Cartagena, beste Trainingsbedingungen für Lenno bei Rehm Race Days.
Written by Andreas Huthmacher
10. Januar 2009
Alle Jahre wieder, so lautet der Anfang einer berühmten Geschichte. In diesem Fall handelt es sich jedoch nicht um die berühmte Geschichte, sondern um das alljährliche Wintertraining von Lenno in Spanien. Allerdings nicht wie die Jahre zuvor in Valencia beim Supermoto Training. Dieses Mal startete das Wintertraining vom 27.12.-31.12.2008 in Cartagena bei Rehm Race Days. Perfekte Organisation und verträgliche Wetterbedingungen machten die 5 Tage zum vollen Trainingserfolg für Lenno.
Lenno saß seit Ende Oktober nicht mehr auf der Straßenrennmaschine zum Training, dementsprechend hoch war seine Vorfreude auf die 5 Tage in Cartagena. Zwei Monate ohne Fahrpraxis ist eine lange Zeit, ich war gespannt wir er auf der für ihn neuen Strecke zurechtkommen würde. Viele Kurven, teils enge Kurven, wenig lange Geraden. Wie bei allen Veranstaltern üblich wurden die Fahrer in Gruppen eingeteilt. Lenno durfte in der B-Gruppe fahren.
Am ersten Tag vor Mittag fing er die ersten Runden ganz locker und entspannt mit Rundenzeiten von 2:07 bis 2:02 Minuten an. Nach Mittag hatte sich Lenno gut auf die Strecke eingestellt und hatte so seine ersten Ziele vor Augen. Er wollte am ersten Tag auf jeden Fall eine Zeit unter 2:00 Minuten pro Runden erreichen. Ab dem zweiten Turn nach Mittag war das erste Ziel erreicht, eine 1:59.849 stand auf der Zeittafel. Diese Zeit konnte er festigen, mit der letzten gefahrenen Runde am ersten Tag erreichte er dann eine 1:58.308. Sehr positiv an dieser Trainingsveranstaltung war, dass insgesamt bis zu acht 125er Fahrer auf der Strecke waren, nicht immer alle gleichzeitig, dennoch konnte Lenno von den deutlich älteren und routinierten Fahrern sehr viel lernen. Und es war eine sehr große Motivation und Freude für ihn, zu versuchen, zumindest über einem Teilstück der Strecke an dem Ein oder Anderen dran zu bleiben. Mit jedem Trainingstag kam er näher an die Zeiten der anderen 125er Fahrer heran.
Am zweiten Tag viele konstante Runden mit Zeiten von 1:59 und 1:58. Die Schnellste war eine 1:58.142. Am dritten Tag purzelten dann die Rundenzeiten nach unten, bis Lenno am frühen Nachmittag eine Zeit von 1:54.730 Min. erreichte. Das war schon sehr beachtlich, wie sich Lenno jeden Tag wieder steigern konnte. Am vierten Tag ging es entsprechend weiter. Im zweiten Turn vor Mittag kamen dann einige Rundenzeiten von 1:53 Minuten und schließlich seine schnellste Rundenzeit von 1:52.523 Minuten dazu.

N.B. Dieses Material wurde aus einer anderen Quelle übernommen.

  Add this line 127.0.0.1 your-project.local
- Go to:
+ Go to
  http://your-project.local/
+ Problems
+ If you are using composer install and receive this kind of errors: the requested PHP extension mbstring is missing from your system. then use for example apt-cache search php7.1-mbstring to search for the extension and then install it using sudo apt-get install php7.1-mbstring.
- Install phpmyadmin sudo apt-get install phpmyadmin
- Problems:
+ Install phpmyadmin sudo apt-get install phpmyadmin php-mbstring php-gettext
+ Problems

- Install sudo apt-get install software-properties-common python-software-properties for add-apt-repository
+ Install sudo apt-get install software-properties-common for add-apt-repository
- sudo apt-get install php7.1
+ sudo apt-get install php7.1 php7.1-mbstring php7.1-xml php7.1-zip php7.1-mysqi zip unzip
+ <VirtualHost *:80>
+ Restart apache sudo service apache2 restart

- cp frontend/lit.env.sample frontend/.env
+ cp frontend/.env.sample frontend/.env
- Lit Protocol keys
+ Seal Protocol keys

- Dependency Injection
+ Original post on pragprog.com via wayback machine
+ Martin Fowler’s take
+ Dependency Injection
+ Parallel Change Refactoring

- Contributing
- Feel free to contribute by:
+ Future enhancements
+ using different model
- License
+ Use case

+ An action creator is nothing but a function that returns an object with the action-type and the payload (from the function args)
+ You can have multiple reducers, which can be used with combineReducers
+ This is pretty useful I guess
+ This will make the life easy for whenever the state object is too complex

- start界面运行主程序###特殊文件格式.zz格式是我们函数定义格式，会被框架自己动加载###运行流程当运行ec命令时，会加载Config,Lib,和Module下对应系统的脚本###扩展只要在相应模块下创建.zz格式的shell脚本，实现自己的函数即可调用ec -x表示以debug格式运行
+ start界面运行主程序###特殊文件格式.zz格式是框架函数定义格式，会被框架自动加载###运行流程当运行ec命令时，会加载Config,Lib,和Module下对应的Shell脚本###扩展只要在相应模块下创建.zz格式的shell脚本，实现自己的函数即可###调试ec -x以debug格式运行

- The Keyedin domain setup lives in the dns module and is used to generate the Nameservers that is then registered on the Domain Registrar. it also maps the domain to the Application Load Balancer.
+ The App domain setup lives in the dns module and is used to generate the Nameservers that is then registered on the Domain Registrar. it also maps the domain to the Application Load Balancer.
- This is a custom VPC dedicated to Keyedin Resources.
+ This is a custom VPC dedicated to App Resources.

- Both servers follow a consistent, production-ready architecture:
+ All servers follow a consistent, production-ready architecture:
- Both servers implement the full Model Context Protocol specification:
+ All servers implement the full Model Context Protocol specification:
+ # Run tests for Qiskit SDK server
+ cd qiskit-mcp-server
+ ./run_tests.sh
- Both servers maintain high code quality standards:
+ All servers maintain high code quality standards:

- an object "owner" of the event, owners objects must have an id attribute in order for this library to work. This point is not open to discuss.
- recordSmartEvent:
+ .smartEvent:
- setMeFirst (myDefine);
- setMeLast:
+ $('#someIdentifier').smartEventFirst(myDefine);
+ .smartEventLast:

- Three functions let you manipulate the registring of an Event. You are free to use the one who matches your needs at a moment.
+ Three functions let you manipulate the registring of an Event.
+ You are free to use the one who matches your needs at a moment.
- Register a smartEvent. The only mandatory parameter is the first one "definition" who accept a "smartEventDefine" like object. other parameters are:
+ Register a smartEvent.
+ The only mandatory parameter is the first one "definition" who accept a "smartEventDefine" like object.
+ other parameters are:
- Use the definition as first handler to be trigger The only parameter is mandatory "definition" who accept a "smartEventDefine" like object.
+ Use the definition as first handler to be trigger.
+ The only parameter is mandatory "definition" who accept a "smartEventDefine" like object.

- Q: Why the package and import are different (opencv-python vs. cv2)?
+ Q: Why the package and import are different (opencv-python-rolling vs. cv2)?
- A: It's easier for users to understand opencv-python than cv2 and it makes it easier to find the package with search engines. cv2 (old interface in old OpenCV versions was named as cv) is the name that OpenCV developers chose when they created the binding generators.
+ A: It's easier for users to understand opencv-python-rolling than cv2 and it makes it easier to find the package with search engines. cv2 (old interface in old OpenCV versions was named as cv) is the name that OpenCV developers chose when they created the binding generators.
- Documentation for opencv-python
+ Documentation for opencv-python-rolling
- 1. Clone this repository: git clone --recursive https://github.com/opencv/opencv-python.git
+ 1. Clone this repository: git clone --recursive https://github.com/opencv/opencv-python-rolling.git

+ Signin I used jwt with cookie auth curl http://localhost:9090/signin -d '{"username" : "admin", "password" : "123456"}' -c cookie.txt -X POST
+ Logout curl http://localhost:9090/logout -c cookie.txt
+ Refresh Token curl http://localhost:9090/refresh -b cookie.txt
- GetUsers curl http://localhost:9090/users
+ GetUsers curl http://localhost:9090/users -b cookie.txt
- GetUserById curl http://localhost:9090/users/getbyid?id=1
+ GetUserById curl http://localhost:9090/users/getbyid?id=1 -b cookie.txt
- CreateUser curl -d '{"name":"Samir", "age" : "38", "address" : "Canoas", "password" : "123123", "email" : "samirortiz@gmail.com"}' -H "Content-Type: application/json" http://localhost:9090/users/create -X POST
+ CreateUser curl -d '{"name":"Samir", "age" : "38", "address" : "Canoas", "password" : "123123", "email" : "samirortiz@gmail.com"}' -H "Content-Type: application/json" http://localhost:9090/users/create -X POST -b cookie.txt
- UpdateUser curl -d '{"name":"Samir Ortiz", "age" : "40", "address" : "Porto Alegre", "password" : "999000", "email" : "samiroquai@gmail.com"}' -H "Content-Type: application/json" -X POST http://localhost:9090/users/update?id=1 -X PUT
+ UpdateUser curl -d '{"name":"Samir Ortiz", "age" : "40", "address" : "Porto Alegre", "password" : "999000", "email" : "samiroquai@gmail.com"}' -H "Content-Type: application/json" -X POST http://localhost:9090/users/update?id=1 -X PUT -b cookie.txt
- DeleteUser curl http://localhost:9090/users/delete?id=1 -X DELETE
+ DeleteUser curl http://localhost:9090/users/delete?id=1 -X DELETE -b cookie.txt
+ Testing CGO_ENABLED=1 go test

Kurz danach erst mal eine Schrecksekunde, Lenno war in der S-Kurve nach Start-/Zielgeraden gestürzt. Die Kurve hatte er zu weit außen erwischt, kam auf den Rand der hier nicht befahrbar ist, und stürzte im Kiesbett. Zum Glück ist Lenno ohne Verletzung sofort wieder aufgestanden. An seiner Honda 125RSR war so das Ein oder Andere beschädigt. Lenno war ganz unruhig und hatte Angst, dass wir seine Maschine nicht pünktlich zum Rennen fertig bekommen würden. Wir richteten die Maschine wieder her, so dass Lenno beruhigt am Rennen der freien Klasse mitfahren konnte. Lenno war gut gestartet und konnte sich im Rennen gegen die Großen gut behaupten. Runde um Runde kämpte er im Feld mit und beendete das Rennen in dieser Gruppe als 6 Platzierter von 25 gestarteten Fahrern. Trotz Sturz ließ er sich überhaupt nicht negativ beeindrucken und erreichte im Rennen wieder eine Rundenzeit von 1:52.537. Inzwischen war Lenno schon bis auf eine Sekunde an die nächst schnelleren 125er Fahrer heran gekommen, wenn man überlegt, dass diese mindestens 6-7 älter sind, um so höher muss man die Leistung von Lenno einschätzen.
Am letzten Tag in Cartagena konnte Lenno nur noch am Vormittag 2-3 Turns fahren, da ab Mittag ein 4 Stunden Rennen gestartet wurde. Gegen Mittag packten wir zusammen und machten uns auf den Weg nach Almeria.